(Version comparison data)
*****
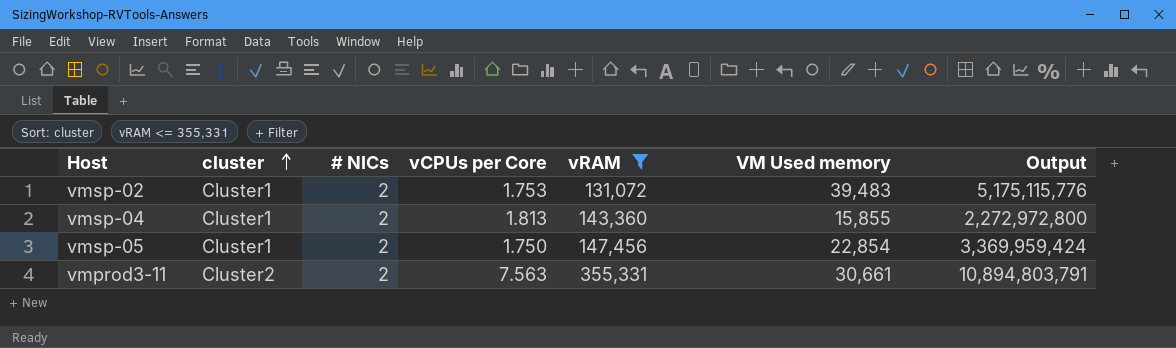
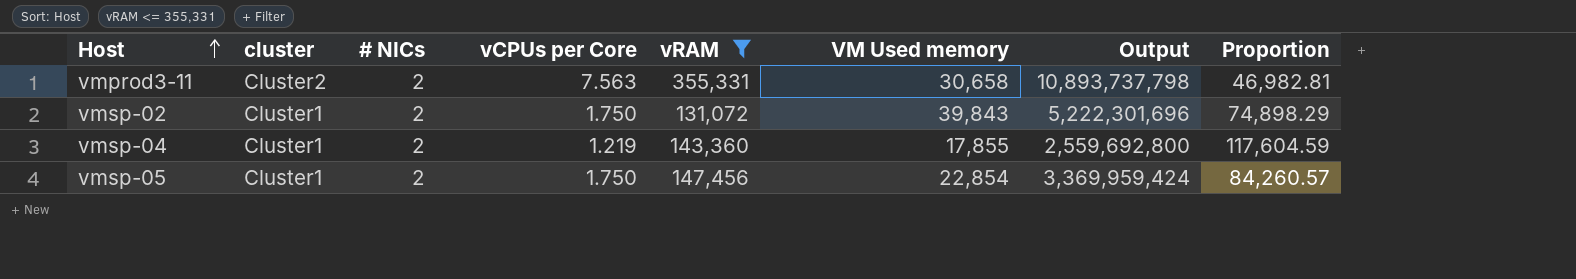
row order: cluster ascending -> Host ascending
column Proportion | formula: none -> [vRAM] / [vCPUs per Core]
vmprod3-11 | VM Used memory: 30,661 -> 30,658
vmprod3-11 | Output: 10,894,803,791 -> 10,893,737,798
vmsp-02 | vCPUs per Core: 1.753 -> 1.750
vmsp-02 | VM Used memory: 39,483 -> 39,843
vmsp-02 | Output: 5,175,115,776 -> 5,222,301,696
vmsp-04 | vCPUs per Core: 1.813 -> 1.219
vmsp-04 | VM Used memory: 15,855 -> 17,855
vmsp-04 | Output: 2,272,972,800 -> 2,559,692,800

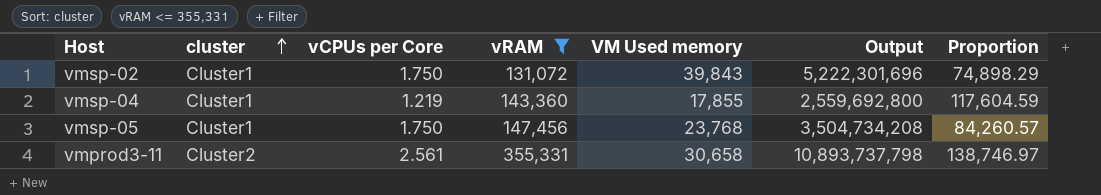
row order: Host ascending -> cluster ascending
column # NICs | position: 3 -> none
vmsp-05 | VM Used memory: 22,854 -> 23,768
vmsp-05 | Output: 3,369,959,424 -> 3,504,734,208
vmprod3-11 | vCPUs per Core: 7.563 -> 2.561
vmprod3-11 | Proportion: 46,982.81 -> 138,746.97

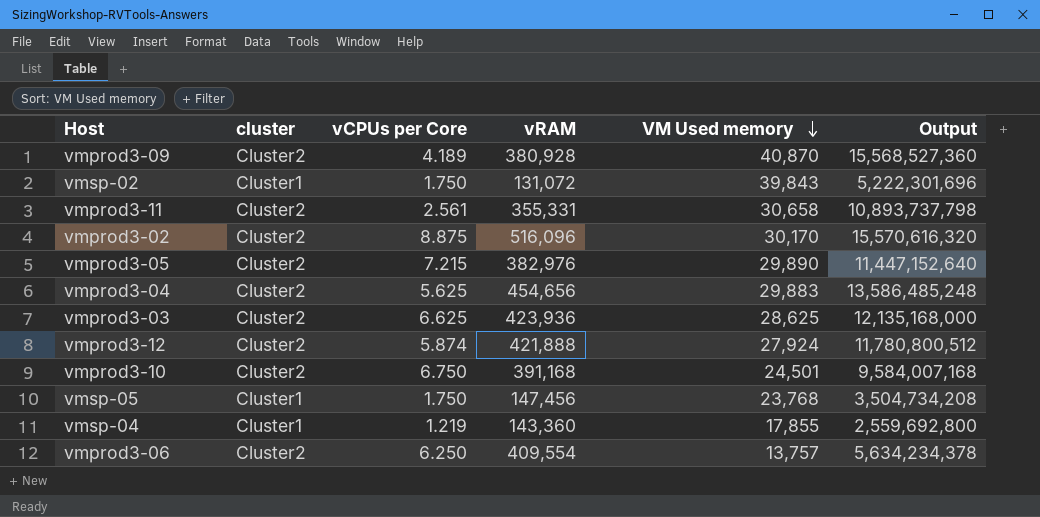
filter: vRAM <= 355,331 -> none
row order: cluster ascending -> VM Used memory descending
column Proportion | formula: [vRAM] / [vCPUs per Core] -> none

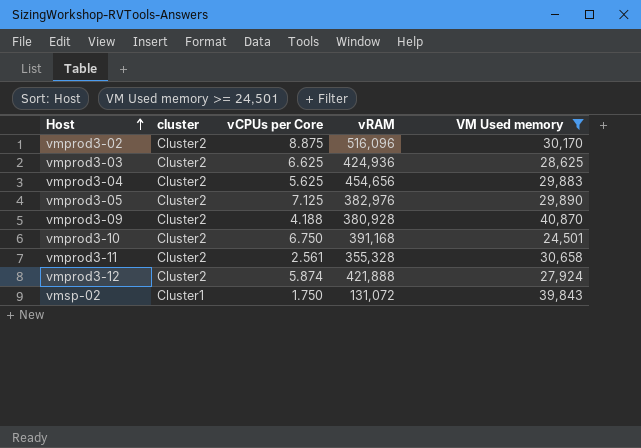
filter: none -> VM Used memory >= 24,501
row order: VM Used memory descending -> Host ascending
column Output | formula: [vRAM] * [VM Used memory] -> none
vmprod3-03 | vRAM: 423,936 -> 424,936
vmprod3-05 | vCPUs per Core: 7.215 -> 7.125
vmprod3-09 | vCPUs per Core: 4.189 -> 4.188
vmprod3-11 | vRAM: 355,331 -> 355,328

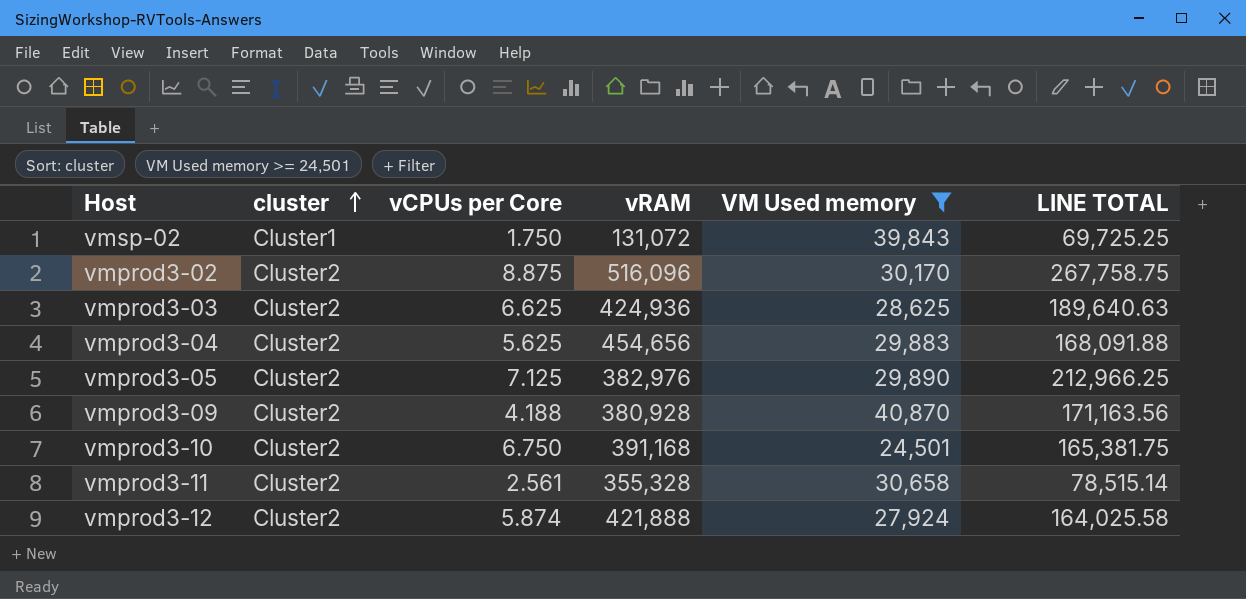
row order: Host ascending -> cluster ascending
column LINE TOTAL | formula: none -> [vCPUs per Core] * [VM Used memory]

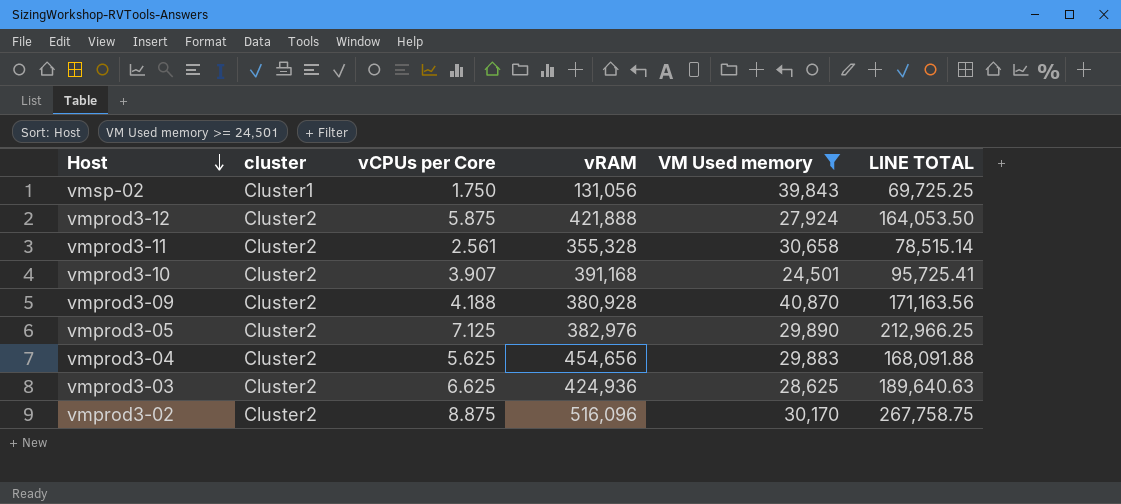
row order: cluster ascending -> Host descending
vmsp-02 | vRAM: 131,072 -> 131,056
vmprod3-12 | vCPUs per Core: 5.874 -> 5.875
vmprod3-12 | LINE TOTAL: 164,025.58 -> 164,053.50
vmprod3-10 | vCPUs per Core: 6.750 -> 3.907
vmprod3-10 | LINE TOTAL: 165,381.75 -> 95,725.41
*****
WORK REQUEST =>
All of the data above should be printed again exactly, though none of the pictures belong in the copy.

THE ANSWER =>
row order: cluster ascending -> Host ascending
column Proportion | formula: none -> [vRAM] / [vCPUs per Core]
vmprod3-11 | VM Used memory: 30,661 -> 30,658
vmprod3-11 | Output: 10,894,803,791 -> 10,893,737,798
vmsp-02 | vCPUs per Core: 1.753 -> 1.750
vmsp-02 | VM Used memory: 39,483 -> 39,843
vmsp-02 | Output: 5,175,115,776 -> 5,222,301,696
vmsp-04 | vCPUs per Core: 1.813 -> 1.219
vmsp-04 | VM Used memory: 15,855 -> 17,855
vmsp-04 | Output: 2,272,972,800 -> 2,559,692,800

row order: Host ascending -> cluster ascending
column # NICs | position: 3 -> none
vmsp-05 | VM Used memory: 22,854 -> 23,768
vmsp-05 | Output: 3,369,959,424 -> 3,504,734,208
vmprod3-11 | vCPUs per Core: 7.563 -> 2.561
vmprod3-11 | Proportion: 46,982.81 -> 138,746.97

filter: vRAM <= 355,331 -> none
row order: cluster ascending -> VM Used memory descending
column Proportion | formula: [vRAM] / [vCPUs per Core] -> none

filter: none -> VM Used memory >= 24,501
row order: VM Used memory descending -> Host ascending
column Output | formula: [vRAM] * [VM Used memory] -> none
vmprod3-03 | vRAM: 423,936 -> 424,936
vmprod3-05 | vCPUs per Core: 7.215 -> 7.125
vmprod3-09 | vCPUs per Core: 4.189 -> 4.188
vmprod3-11 | vRAM: 355,331 -> 355,328

row order: Host ascending -> cluster ascending
column LINE TOTAL | formula: none -> [vCPUs per Core] * [VM Used memory]

row order: cluster ascending -> Host descending
vmsp-02 | vRAM: 131,072 -> 131,056
vmprod3-12 | vCPUs per Core: 5.874 -> 5.875
vmprod3-12 | LINE TOTAL: 164,025.58 -> 164,053.50
vmprod3-10 | vCPUs per Core: 6.750 -> 3.907
vmprod3-10 | LINE TOTAL: 165,381.75 -> 95,725.41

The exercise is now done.